EXERCISE PROMPT >> In your reply, print every line of the listing exactly and omit all images.
[EXTRACTED ENTRIES Boundary: Start]
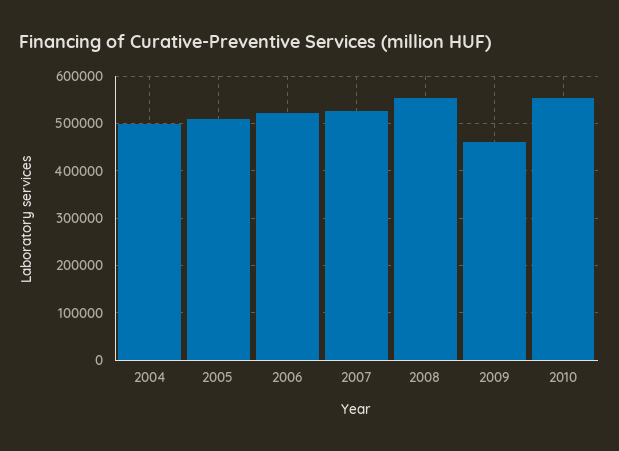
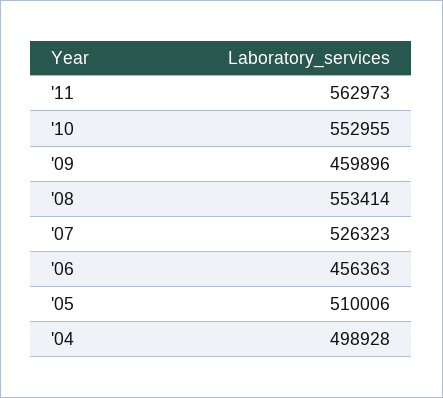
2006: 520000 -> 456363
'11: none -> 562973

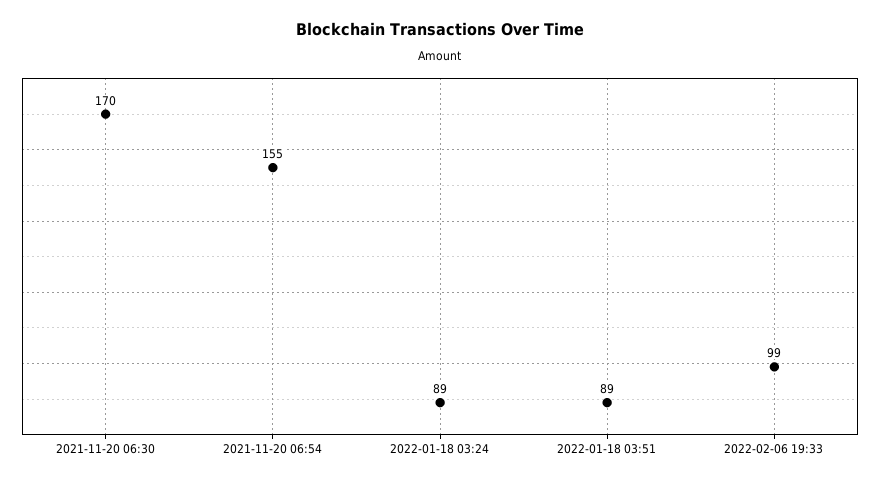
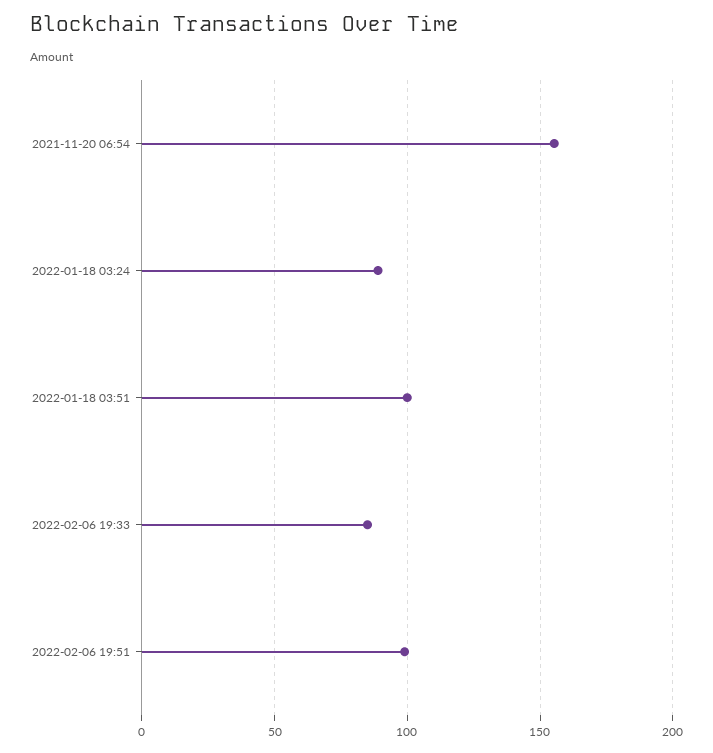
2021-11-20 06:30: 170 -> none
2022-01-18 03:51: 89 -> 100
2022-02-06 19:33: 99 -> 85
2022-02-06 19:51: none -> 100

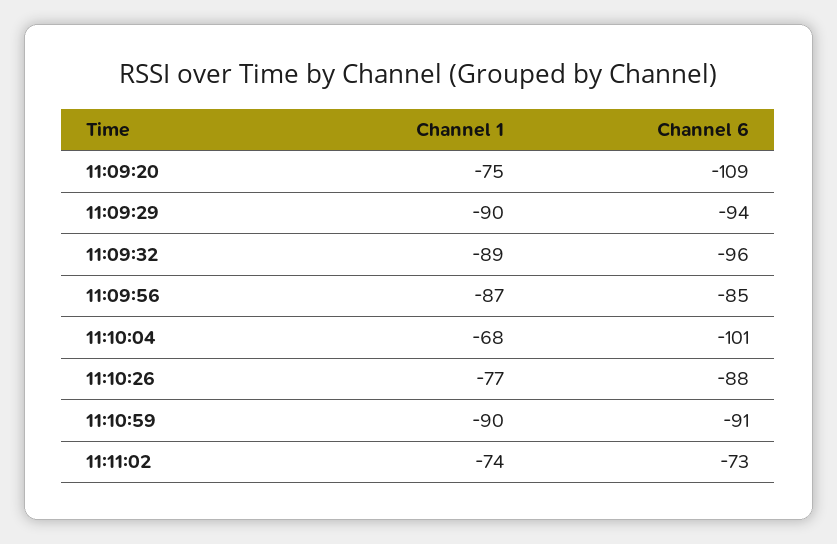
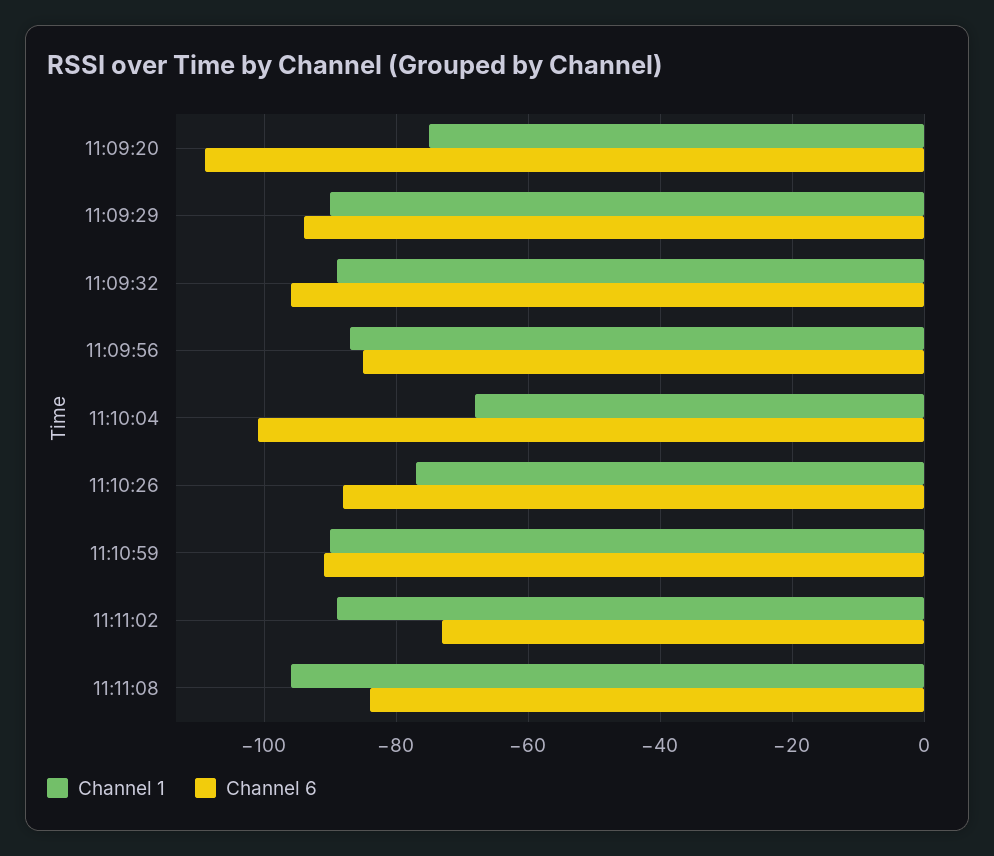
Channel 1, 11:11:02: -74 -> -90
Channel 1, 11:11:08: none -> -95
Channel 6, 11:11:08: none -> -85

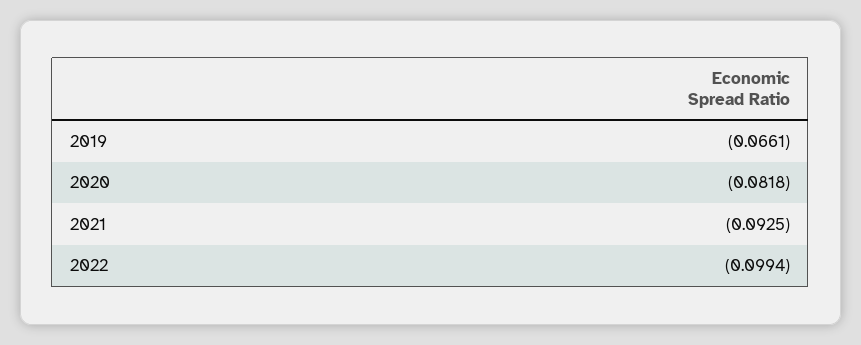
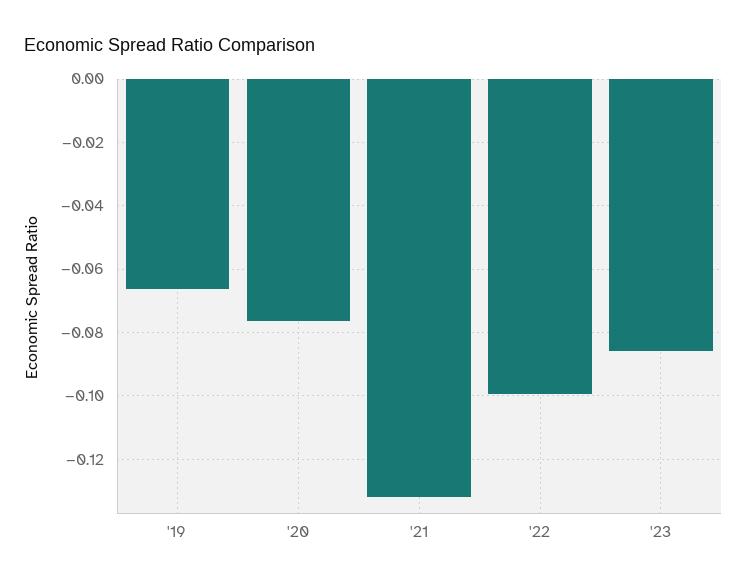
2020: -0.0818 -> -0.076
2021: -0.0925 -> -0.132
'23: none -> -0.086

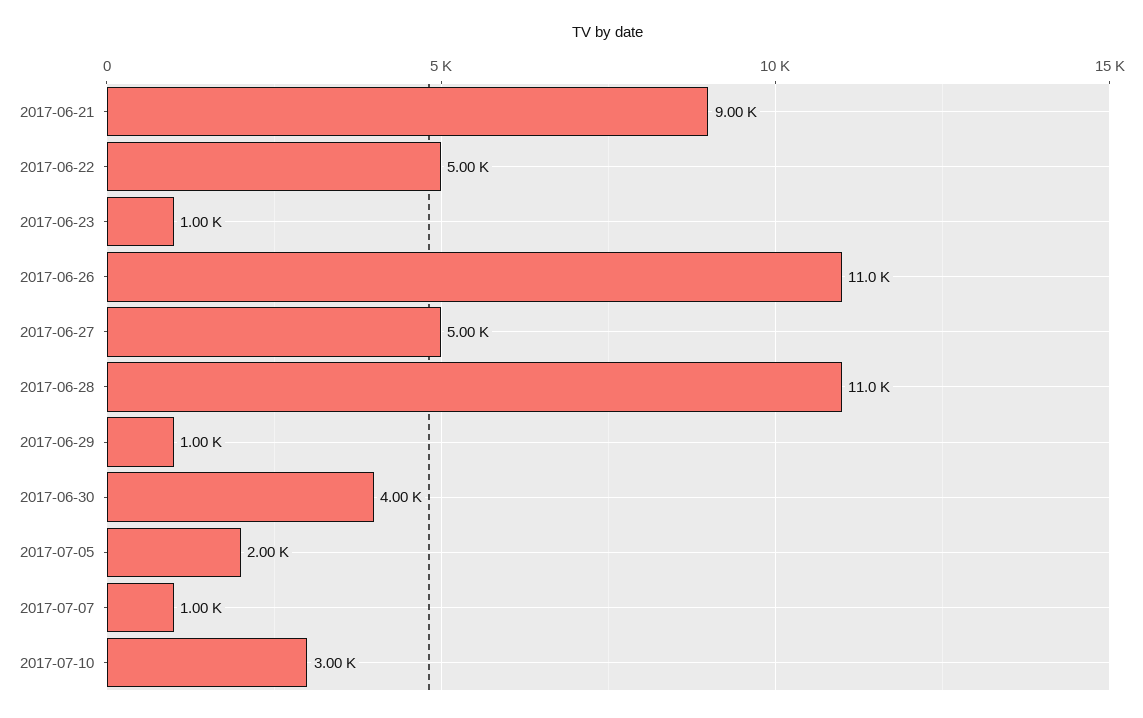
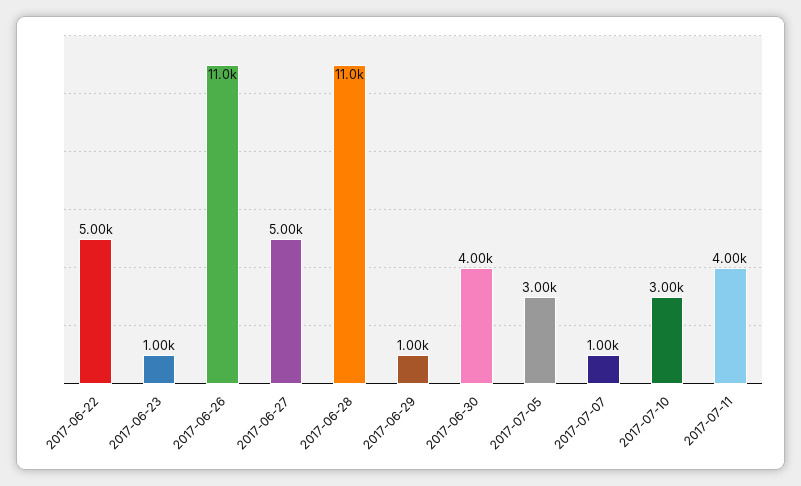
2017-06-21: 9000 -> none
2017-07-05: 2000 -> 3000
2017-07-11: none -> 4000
[EXTRACTED ENTRIES Boundary: End]
ANSWER TO THIS EXERCISE >>
2006: 520000 -> 456363
'11: none -> 562973

2021-11-20 06:30: 170 -> none
2022-01-18 03:51: 89 -> 100
2022-02-06 19:33: 99 -> 85
2022-02-06 19:51: none -> 100

Channel 1, 11:11:02: -74 -> -90
Channel 1, 11:11:08: none -> -95
Channel 6, 11:11:08: none -> -85

2020: -0.0818 -> -0.076
2021: -0.0925 -> -0.132
'23: none -> -0.086

2017-06-21: 9000 -> none
2017-07-05: 2000 -> 3000
2017-07-11: none -> 4000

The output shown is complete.